I've previously posted on delegation and needing clarity on your goals before rushing into pushing your work to other team members.
Here's a follow on tip for partners and practice managers with responsibility for ensuring effective utilisation rates across the team more broadly.
You need to set expectations around effective delegation when the team is quiet, not when it's busy - what tasks do you expect seniors, juniors, paralegals and PAs to perform?
When people are busy, they tend to double down under the stress - doing more, and lacking the headspace to step back and try something new.
"It's quicker if I do it myself"
This is the wrong (worst?) time to try and enact behavioural change.

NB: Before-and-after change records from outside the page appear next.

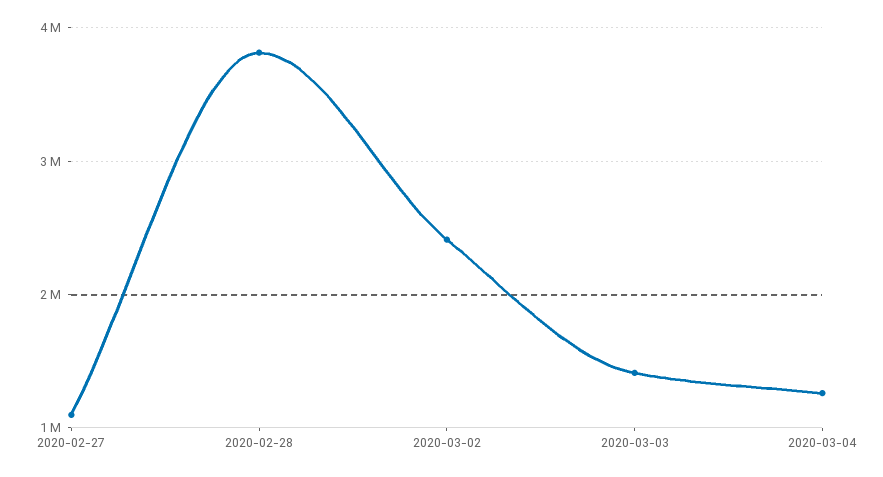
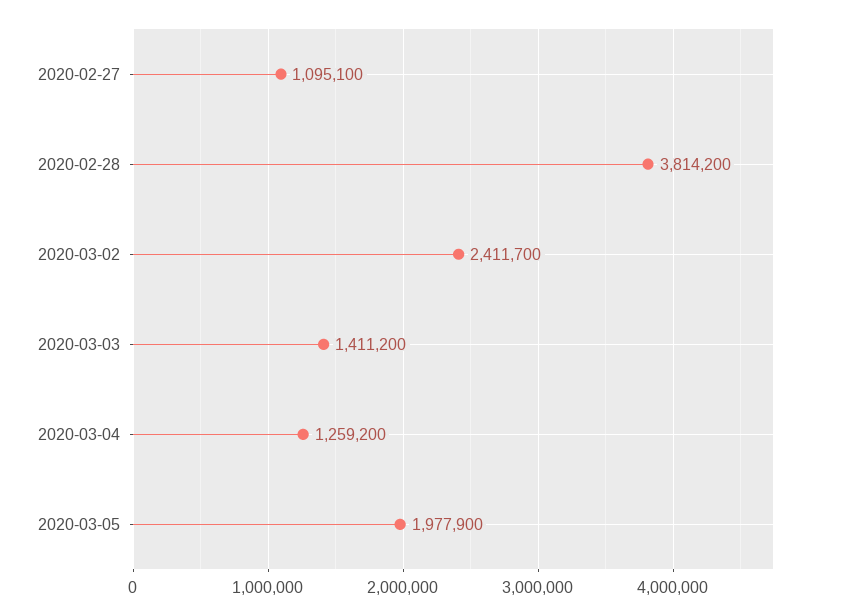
2020-03-05: none -> 1977900

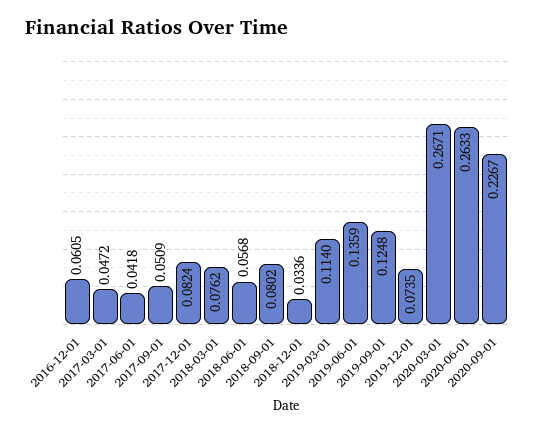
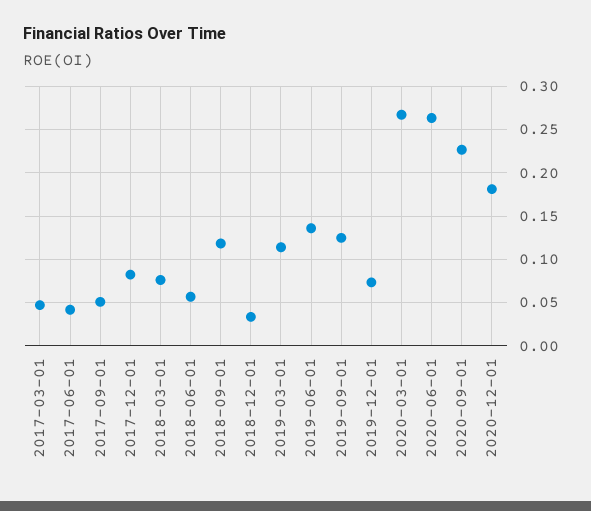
2016-12-01: 0.0605 -> none
2018-09-01: 0.0802 -> 0.12
2020-12-01: none -> 0.18

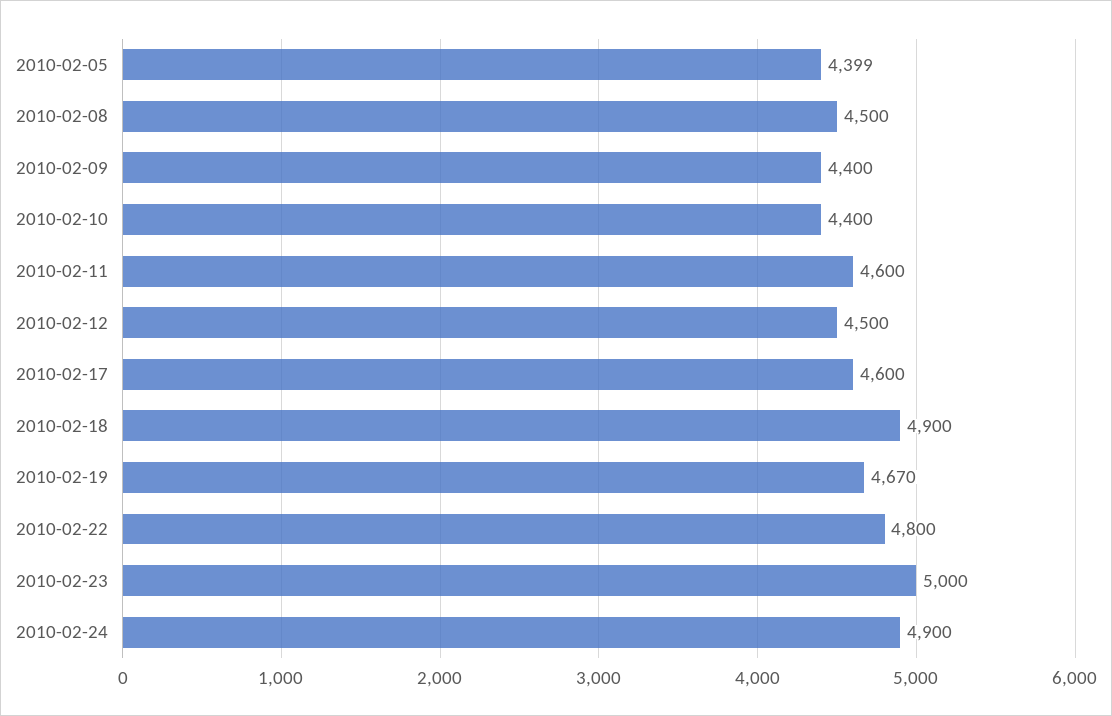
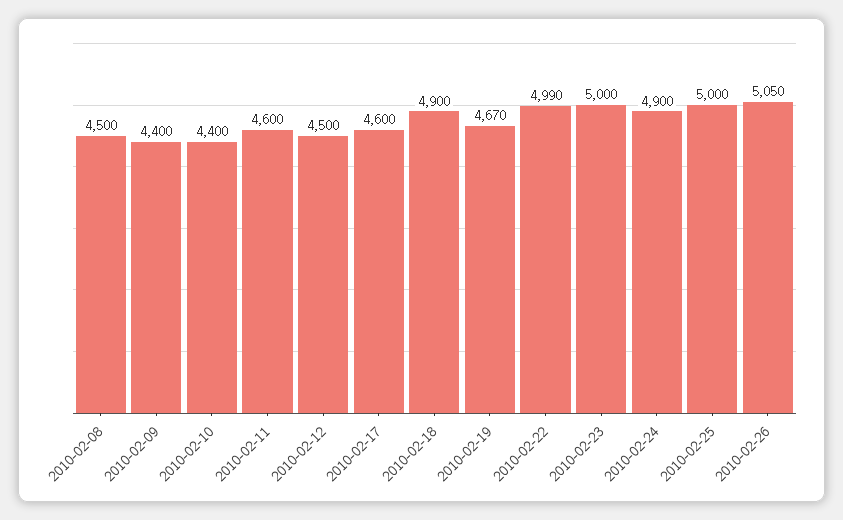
2010-02-05: 4399 -> none
2010-02-22: 4800 -> 4990
2010-02-25: none -> 5000
2010-02-26: none -> 5050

Conversely, you may see a different dynamic play out when teams are quiet - the billable work will remain stuck at more senior levels with over-utilised Senior Associates hoarding work with juniors twiddling their thumbs (relatively speaking!)

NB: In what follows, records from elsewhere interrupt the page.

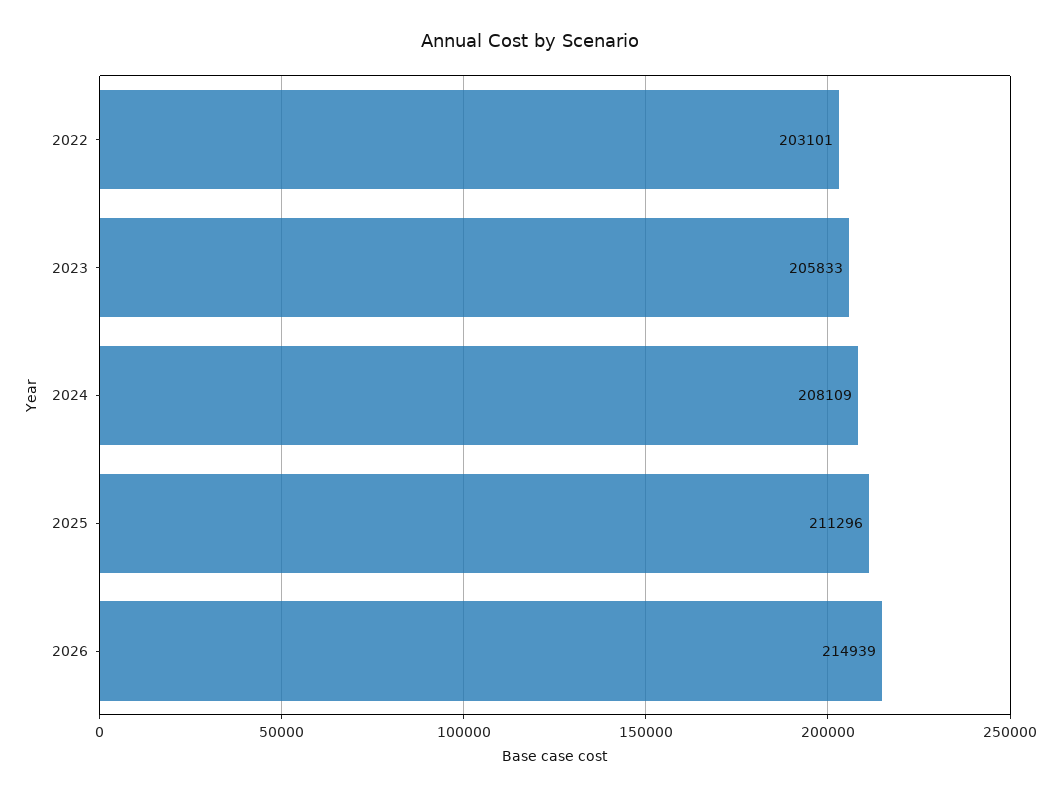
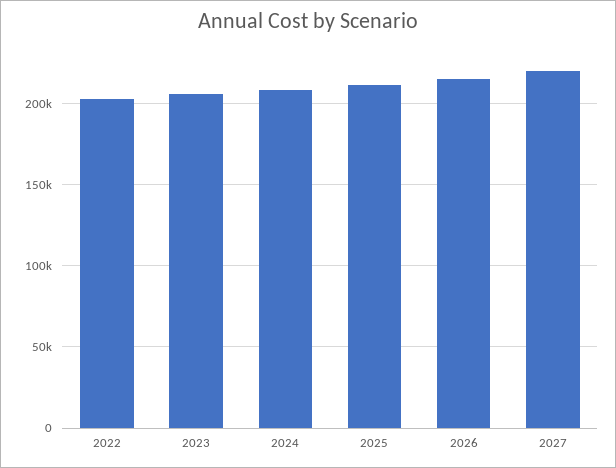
2027: none -> 220000

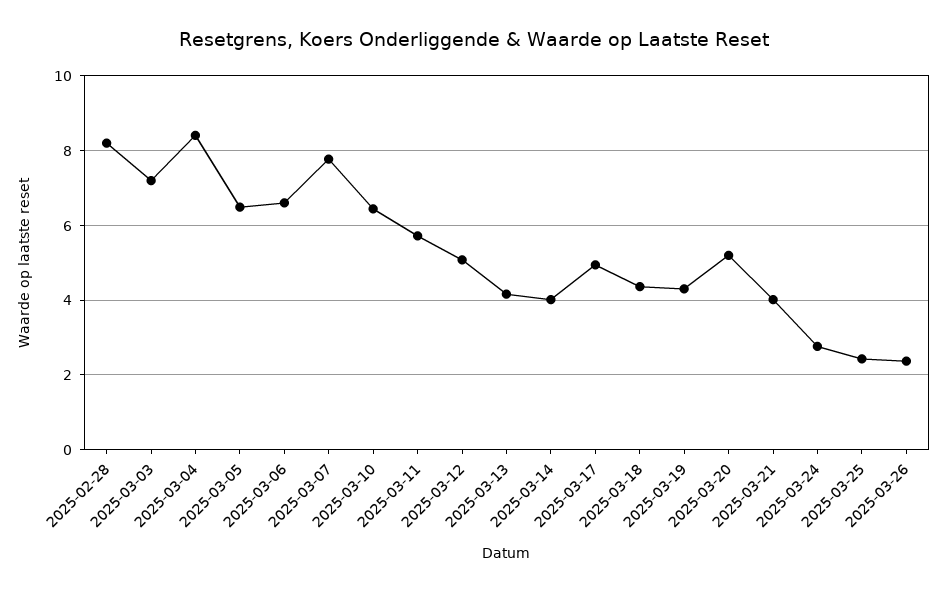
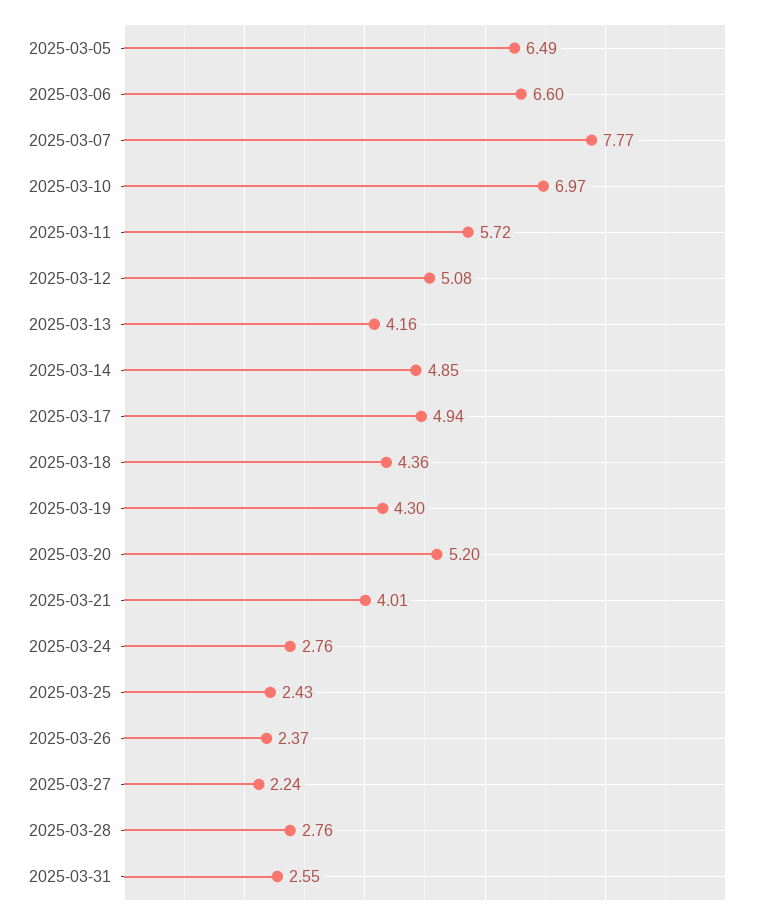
2025-02-28: 8.2 -> none
2025-03-03: 7.2 -> none
2025-03-04: 8.4 -> none
2025-03-10: 6.4 -> 6.97
2025-03-14: 4 -> 4.85
2025-03-27: none -> 2.24
2025-03-28: none -> 2.76
2025-03-31: none -> 2.55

This sows the seeds for bottlenecks for clients and potential burnout for your fee earners.
The seniors don't practice delegation when they have the headspace to do so, and the juniors don't learn how to pick up the tasks.

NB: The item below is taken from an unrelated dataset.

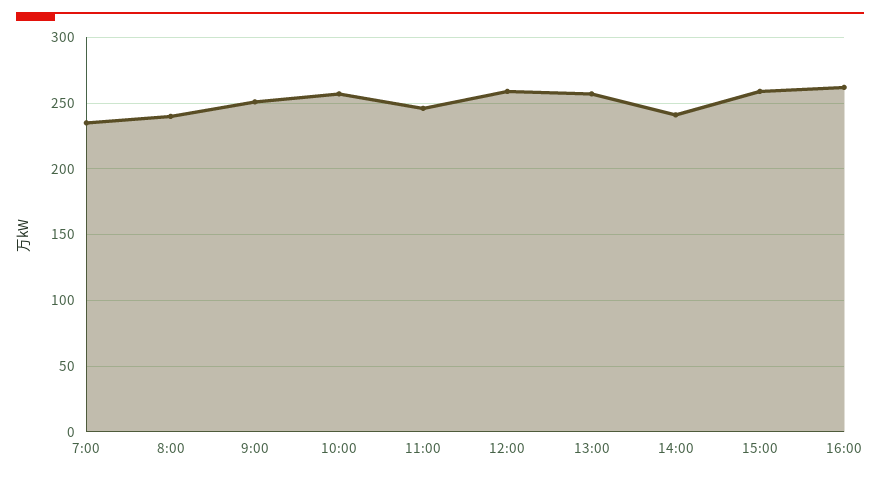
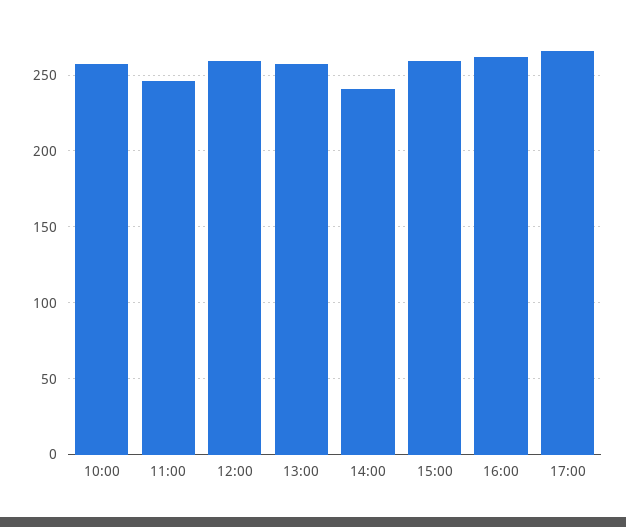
7:00: 235 -> none
8:00: 240 -> none
9:00: 250 -> none
17:00: none -> 265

When the upswing in work comes, the seniors double down doing the work themselves and the juniors get scraps from the table, or drop the ball through lack of practice.
But in this quieter time is your opportunity to reset expectations around delegation and team roles.
If you're managing these dynamics within your practice group, you need to be clear with those more senior fee earners as to what they should be doing, if not billable work.
If your seniors are shooting for a hefty billable hours bonus this year, and there aren't enough hours going round for all to achieve this, then you don't have a team working together, you have a group of individuals competing with one another.
The goals and incentives drive the behaviour - these are better set up front when the team is quiet, not when the team is busy.